We live in a 24/7 world, and while the earth’s natural light/dark cycle hasn’t changed, most of us are active and experience light exposure long after sunset, eat late in the evening, and wake up to an alarm clock, often earlier than we’d like to. These unnatural patterns of sleep, wake times and exposure to light mean that our body clocks are continuously disrupted. But what does this mean, and what can we do about it?

What Is Our Body Clock?

While we often talk about having a ‘body clock, it’s probably more accurate to say that we have ‘body clocks’, because our rhythms of sleeping and wakefulness are actually governed by two processes. These two processes interact with each other. You can imagine one process as a stopwatch which completes a cycle approximately once every 24 hours. You can imagine the other process as a sand-timer. During the day, this sand-time ‘fills up’ with sleep-pressure. When we fall asleep, this sand-timer is turned over, and the sleep pressure begins to ‘empty out’.

The rhythm of our body clock varies between individuals. Some research suggests that around 20% of the population feel at their best in the morning. You could call these type of people ‘early birds’ or morning types. Approximately 20% feel at their best later in the day, into the evening. You could call these people ‘night owls’. Around 60% of us fall somewhere in between, i.e. neither strong morning or evening type1.

Our Body Clocks Require Continuous Adjustment

Whether you feel at your best in the morning, in the evening, or even if you are somewhere in the middle, our body clocks do not follow an exact 24-hour cycle1. Some people’s circadian rhythm is slightly longer than 24 hours, others slightly shorter. It appears that the circadian rhythm of women may generally be shorter than that measured in men. Even when women and men maintain nearly identical and consistent bedtimes and wake times, women’s circadian rhythms of melatonin and body temperature are set earlier2. This may be responsible for the observation that women tend to wake up earlier than men and are more likely to prefer for morning activities, relative to men2, but regardless of this, the fact that our body clocks are not precisely 24 hours means that everyone’s body clock needs to be ‘reset’, to synchronise with the earth’s 24-cycle, regularly. Environmental stimuli provide these cues.

We All Rely On Zeitgebers

A time cue which synchronises an organism’s biological rhythm with the earth’s 24 cycle is called a ‘zeitgeber’. Mealtimes and even temperature can act as zeitgebers, but the most powerful cue for our body clock is the 24-hour light-dark cycle. However, when this light-dark cycle is disrupted, we can gradually fall more and more out of sync with our environment. Some of the most extreme examples of this can be found in people who are blind. Blind people who have no experience of light often experience continuous disruption of their circadian rhythm, which can result in poor sleep and feeling less than 100% in the daytime3. More commonly, many people will have experienced this disruption in the form of jetlag, caused by quickly travelling across time-zones.

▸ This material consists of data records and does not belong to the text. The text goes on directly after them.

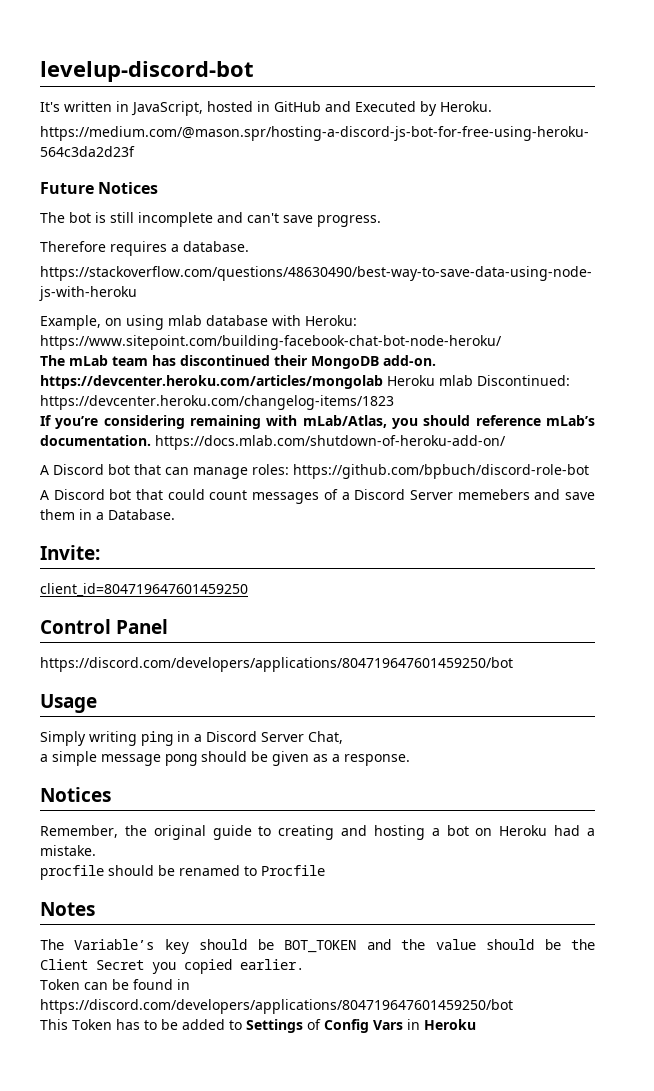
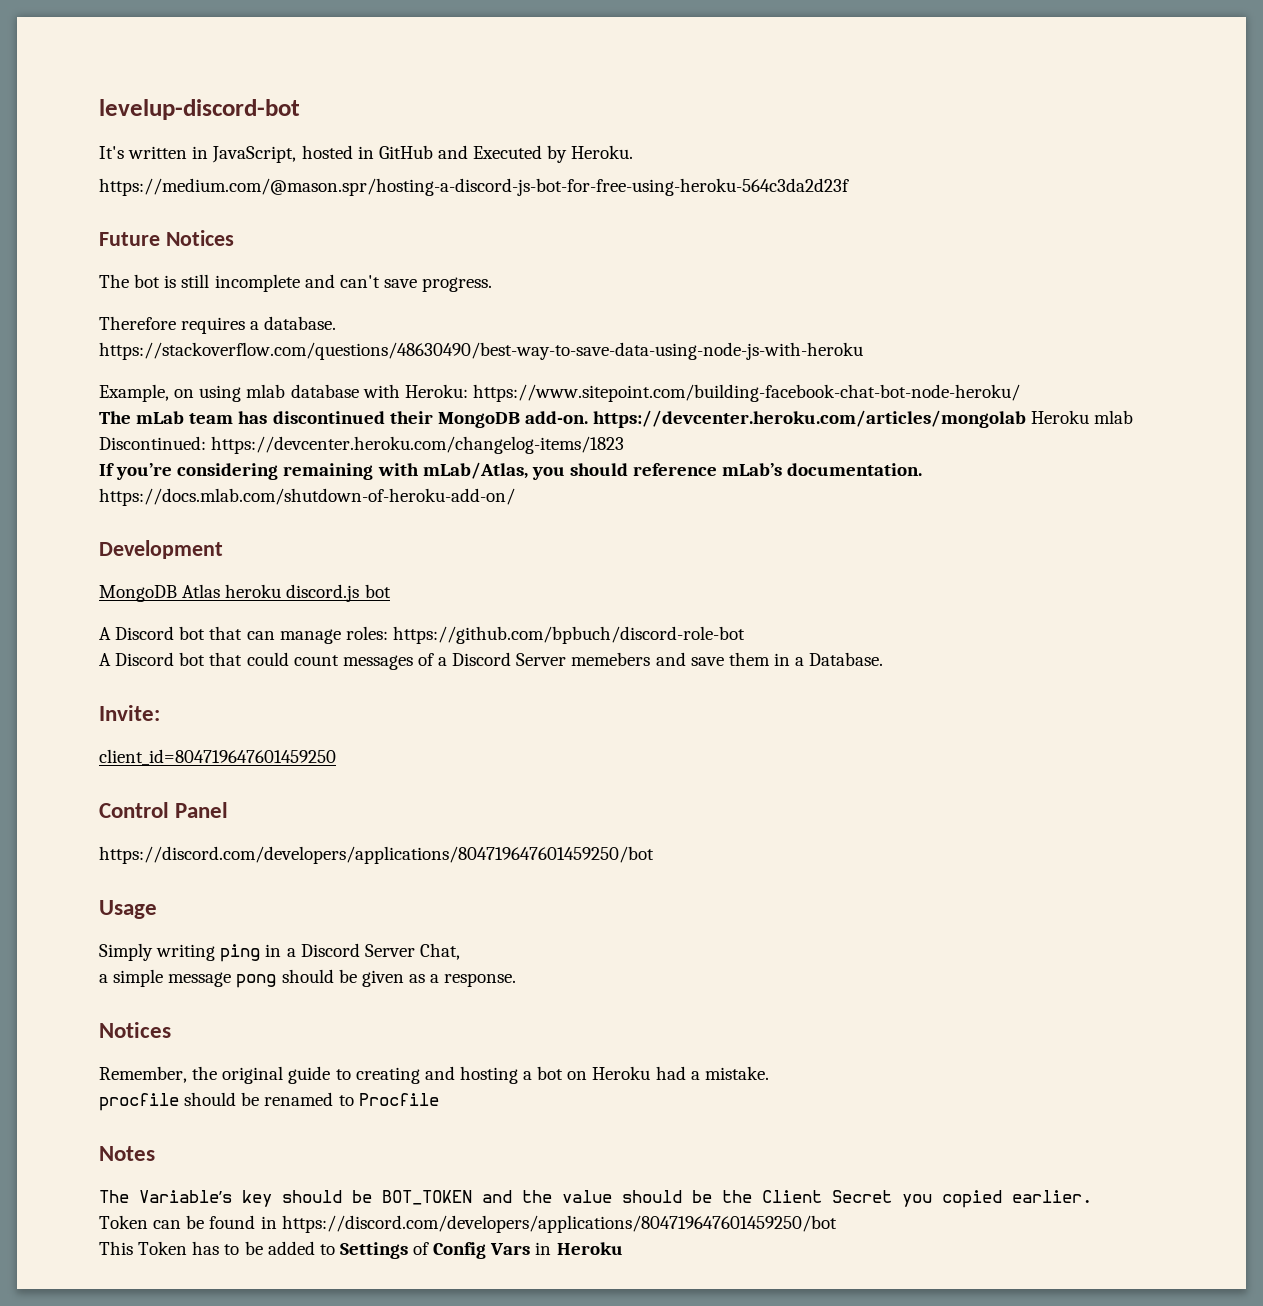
+ Development
+ MongoDB Atlas heroku discord.js bot

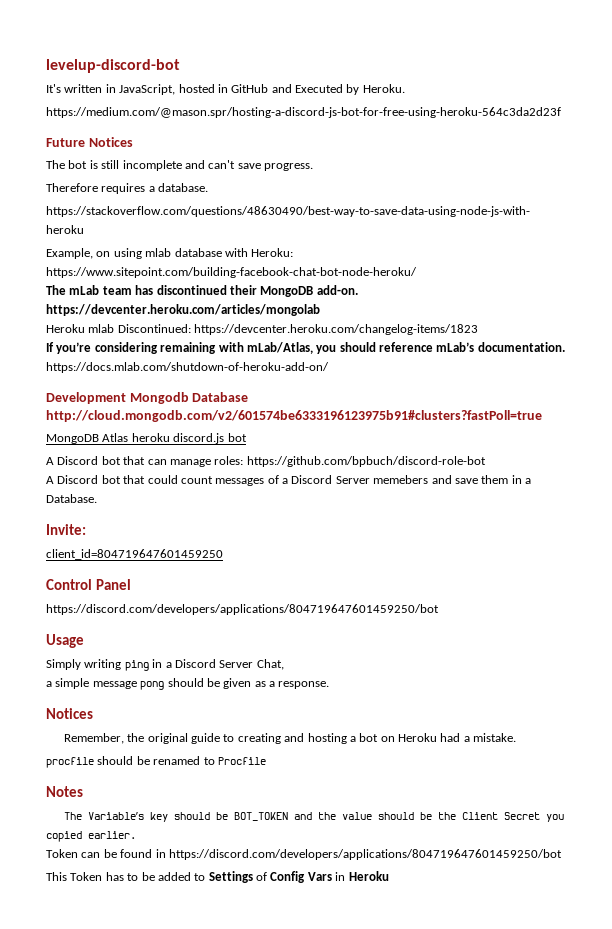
- The mLab team has discontinued their MongoDB add-on. https://devcenter.heroku.com/articles/mongolab Heroku mlab Discontinued: https://devcenter.heroku.com/changelog-items/1823
+ The mLab team has discontinued their MongoDB add-on. https://devcenter.heroku.com/articles/mongolab
+ Heroku mlab Discontinued: https://devcenter.heroku.com/changelog-items/1823
- Development
+ Development Mongodb Database http://cloud.mongodb.com/v2/601574be6333196123975b91#clusters?fastPoll=true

Most Of Us Have Social Jetlag

Circadian disruption is not limited to these more extreme cases, though. Evidence suggests that around 70% of the population experiences a continuous disruption to their body clock in the form of ‘social jetlag’4. Social jetlag occurs when there is a misalignment between our social obligations, such as work and family life, and our internal circadian rhythm. Typical examples include waking up to an alarm, to start work on time, even if you would prefer you to stay in bed. In contrast, sometimes we are forced to stay up later than we would naturally, either by working late into the evening, sitting in front of bright laptop screens or by social events. When we live against our body clock, this can make it feel progressively more challenging to get up when we need to and go to sleep when we want to, but it may also be contributing to poor health.

Existing research has already associated social jetlag with:4-8

  • Higher levels of cortisol (stress hormones)
  • Increased resting heart rate
  • Insulin resistance
  • Obesity
  • Metabolic syndrome
  • Systemic inflammation

Being Stuck Inside Can Make Body-Clock Disruption Worse

Some evidence suggests that, in industrialised societies, our body clocks are becoming progressively more delayed. Basically, we feel like it’s earlier, relative to the earth’s day-night cycle, which means that it’s both harder to get to sleep at night, and harder to wake up in the morning. This delay might be explained by weaker zeitgeber time cues, related to a smaller contrast between light and dark in our environment. We generally work indoors and are exposed to less light during the day while we also experience more light pollution during the night. For example, indoor light intensities rarely exceed 400 lux (a measure of light intensity). In contrast, light intensities from the open sky can range between 10,000 and >100,000 lux, depending on the time of day and cloud cover4. Still, without exposure to natural, outdoor light, the difference in light intensity that we experience during the day is much smaller, and the magnitude of the ‘light cue’ to our body clock is reduced.

Many Of Us Are Being Nudged Toward Being Night Owls

The evidence suggests that our environment is delaying our body clocks, making us behave more like night owls, with a late chronotype. Unfortunately, this may not be ideal for our health or performance. People with a late chronotype are more likely to experience social jetlag because our work and life schedules are generally orientated toward early mornings, which will not match later natural internal rhythms. Some evidence suggests that people with a late chronotype are less likely to be physically active, have a higher BMI (body mass index), and are at increased risk of developing type 2 diabetes and metabolic syndrome9–12. It’s important to note that there is not necessarily anything fundamentally wrong with being an evening type. Instead, it may be that being an evening type may put people at higher risk of their circadian rhythm being disrupted, as it is not synchronised with the environment around them.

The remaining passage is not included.